Nina found the silver chain wrapped conveniently around a metal spoke protruding from the cement behind them.
 
She pulled up the crab bucket, yanked open the net wire top, and watched as Macy, with a shake, dropped the crab inside.

“He’s your only one!”

“I know, said Macy, smiling.
 
“I hadn’t been at it long, before you came.
 
But he’s special.
 
I’m going to name him Troy.”
        

“Why Troy?”

“I don’t know.
 
But he’s very important to me; he’s my engagement crab!”

“What are you going to do with him?”

“Eat him.”

“Oh!
 
That’s so special!”

“I know.
 
But maybe we should go now, Nina.”

“That’s probably true; the rain seems to be getting harder.”

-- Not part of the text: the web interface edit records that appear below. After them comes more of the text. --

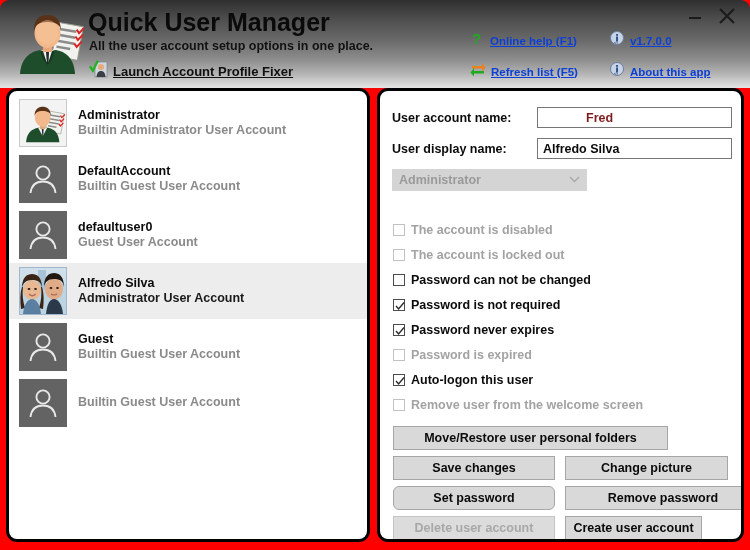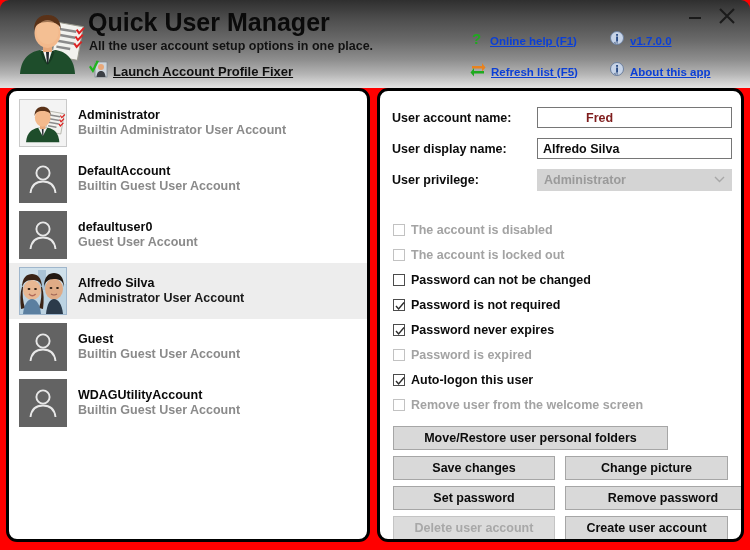"User privilege:" span.form-label { html: <span>User privilege:</span> -> none }
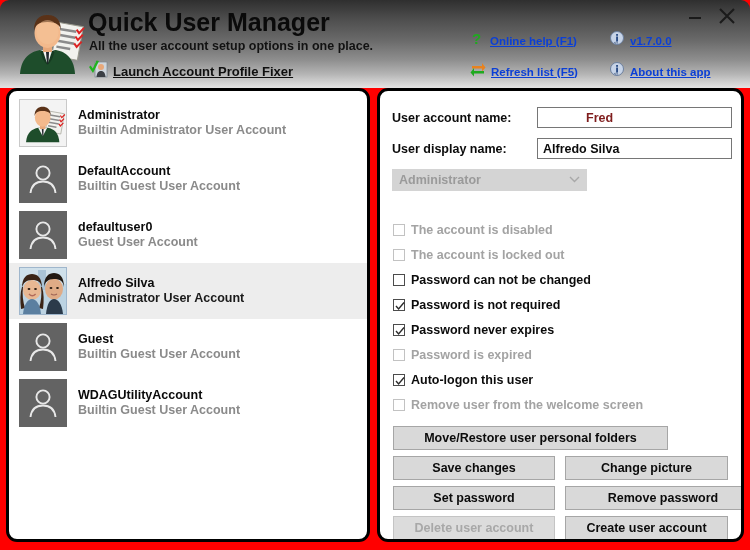"WDAGUtilityAccount" div.user-name { html: <div>WDAGUtilityAccount</div> -> none }
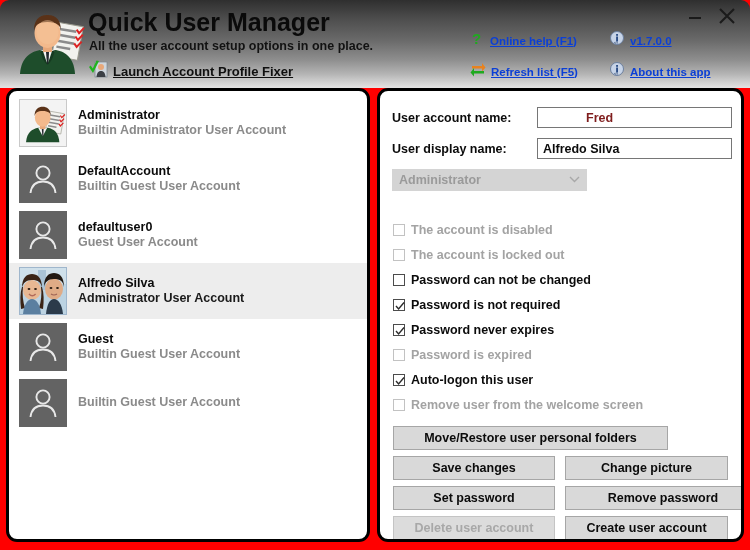"Set password" div.btn { border-radius: none -> 6px }
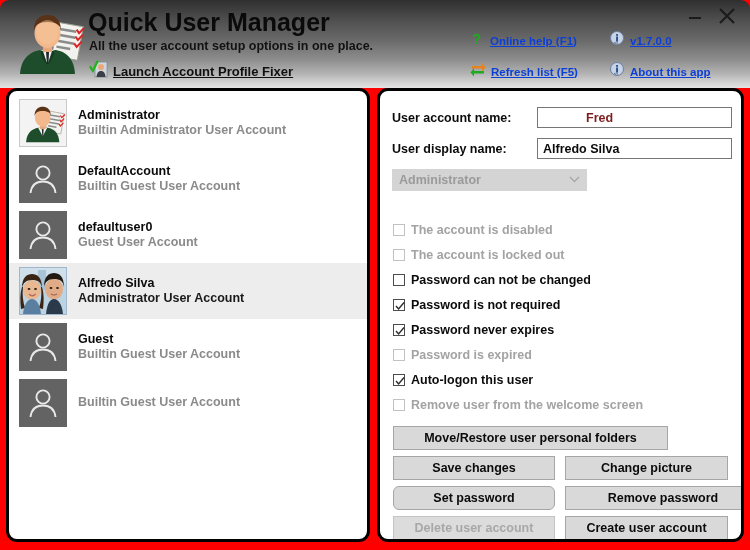"Create user account" div.btn { width: 163px -> 137px }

“Can we go back on your Vespa?”

Nina shook her head:

“No.
 
I came with Tommy, remember?”

“Oh, that’s right.
 
And he didn’t stay, did he?”

“Nope.”

“We should have asked him to, I guess.”

“Yes, we probably should have, Macy.”

The two women clamored off the rocks, the crab bucket, Troy within, between them.

Clouds and pounding wave-spray had obscured the coast, a quarter of a mile inward from them.